PROVIDED RECORDS ▸
Segment Open
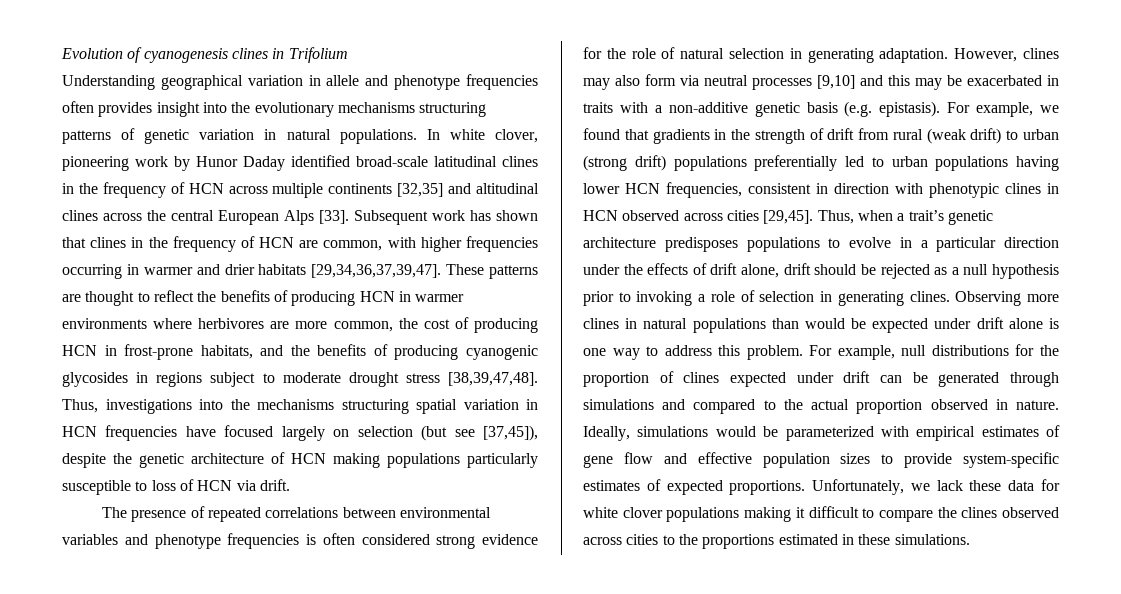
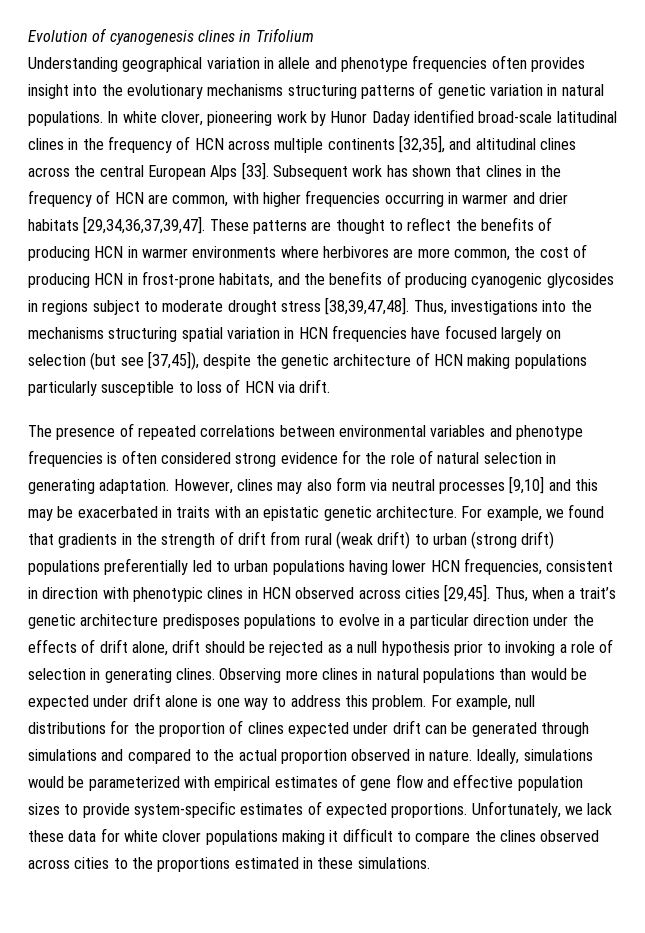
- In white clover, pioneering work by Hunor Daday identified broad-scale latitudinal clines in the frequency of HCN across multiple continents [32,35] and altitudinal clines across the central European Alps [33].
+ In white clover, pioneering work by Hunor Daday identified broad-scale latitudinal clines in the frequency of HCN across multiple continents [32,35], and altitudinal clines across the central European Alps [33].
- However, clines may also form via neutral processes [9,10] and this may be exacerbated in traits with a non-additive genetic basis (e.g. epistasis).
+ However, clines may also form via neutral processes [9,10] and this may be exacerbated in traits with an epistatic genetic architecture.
Segment Closed
Segment Open
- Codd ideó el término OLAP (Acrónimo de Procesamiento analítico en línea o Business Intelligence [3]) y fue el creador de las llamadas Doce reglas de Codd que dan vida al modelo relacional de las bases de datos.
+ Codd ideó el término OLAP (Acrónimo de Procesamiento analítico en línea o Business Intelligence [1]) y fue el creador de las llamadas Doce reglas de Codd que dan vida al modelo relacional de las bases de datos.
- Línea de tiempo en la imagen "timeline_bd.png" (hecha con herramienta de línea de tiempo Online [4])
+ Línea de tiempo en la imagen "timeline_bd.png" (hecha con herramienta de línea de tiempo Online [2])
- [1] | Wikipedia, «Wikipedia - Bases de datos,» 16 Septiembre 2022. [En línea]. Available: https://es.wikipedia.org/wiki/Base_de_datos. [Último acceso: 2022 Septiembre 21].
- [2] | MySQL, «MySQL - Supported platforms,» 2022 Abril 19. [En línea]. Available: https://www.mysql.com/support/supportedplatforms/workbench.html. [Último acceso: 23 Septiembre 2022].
Segment Closed
ACTIVITY ▸ All lines above from the line with "Business Intelligence [1])" through the line with "23 Septiembre 2022].", both included, are to be set down exactly, with nothing else.

TASK RESULT ▸
+ Codd ideó el término OLAP (Acrónimo de Procesamiento analítico en línea o Business Intelligence [1]) y fue el creador de las llamadas Doce reglas de Codd que dan vida al modelo relacional de las bases de datos.
- Línea de tiempo en la imagen "timeline_bd.png" (hecha con herramienta de línea de tiempo Online [4])
+ Línea de tiempo en la imagen "timeline_bd.png" (hecha con herramienta de línea de tiempo Online [2])
- [1] | Wikipedia, «Wikipedia - Bases de datos,» 16 Septiembre 2022. [En línea]. Available: https://es.wikipedia.org/wiki/Base_de_datos. [Último acceso: 2022 Septiembre 21].
- [2] | MySQL, «MySQL - Supported platforms,» 2022 Abril 19. [En línea]. Available: https://www.mysql.com/support/supportedplatforms/workbench.html. [Último acceso: 23 Septiembre 2022].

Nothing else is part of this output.